━━ The records

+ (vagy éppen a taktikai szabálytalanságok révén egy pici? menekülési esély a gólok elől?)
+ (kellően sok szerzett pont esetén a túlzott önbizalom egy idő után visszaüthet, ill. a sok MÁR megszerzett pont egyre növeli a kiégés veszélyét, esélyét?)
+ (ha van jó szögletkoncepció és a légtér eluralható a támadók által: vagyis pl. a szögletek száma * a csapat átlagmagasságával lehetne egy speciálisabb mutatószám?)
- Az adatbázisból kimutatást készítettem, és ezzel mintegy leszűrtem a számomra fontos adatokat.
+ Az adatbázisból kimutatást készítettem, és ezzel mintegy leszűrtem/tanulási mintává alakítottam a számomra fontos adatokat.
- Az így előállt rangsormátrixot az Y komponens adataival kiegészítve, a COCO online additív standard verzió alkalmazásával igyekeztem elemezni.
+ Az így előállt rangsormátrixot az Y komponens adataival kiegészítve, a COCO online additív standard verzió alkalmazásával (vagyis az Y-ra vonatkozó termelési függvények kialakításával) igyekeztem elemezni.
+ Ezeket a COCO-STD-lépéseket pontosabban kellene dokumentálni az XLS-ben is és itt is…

━━━━

▶ [Exercise]: Would you copy out exactly the lines above that start at the one containing "kiégés veszélyét, esélyét?)" and end at the one containing "- Az így előállt", inclusive?

▶ [Finished exercise]:
+ (kellően sok szerzett pont esetén a túlzott önbizalom egy idő után visszaüthet, ill. a sok MÁR megszerzett pont egyre növeli a kiégés veszélyét, esélyét?)
+ (ha van jó szögletkoncepció és a légtér eluralható a támadók által: vagyis pl. a szögletek száma * a csapat átlagmagasságával lehetne egy speciálisabb mutatószám?)
- Az adatbázisból kimutatást készítettem, és ezzel mintegy leszűrtem a számomra fontos adatokat.
+ Az adatbázisból kimutatást készítettem, és ezzel mintegy leszűrtem/tanulási mintává alakítottam a számomra fontos adatokat.
- Az így előállt rangsormátrixot az Y komponens adataival kiegészítve, a COCO online additív standard verzió alkalmazásával igyekeztem elemezni.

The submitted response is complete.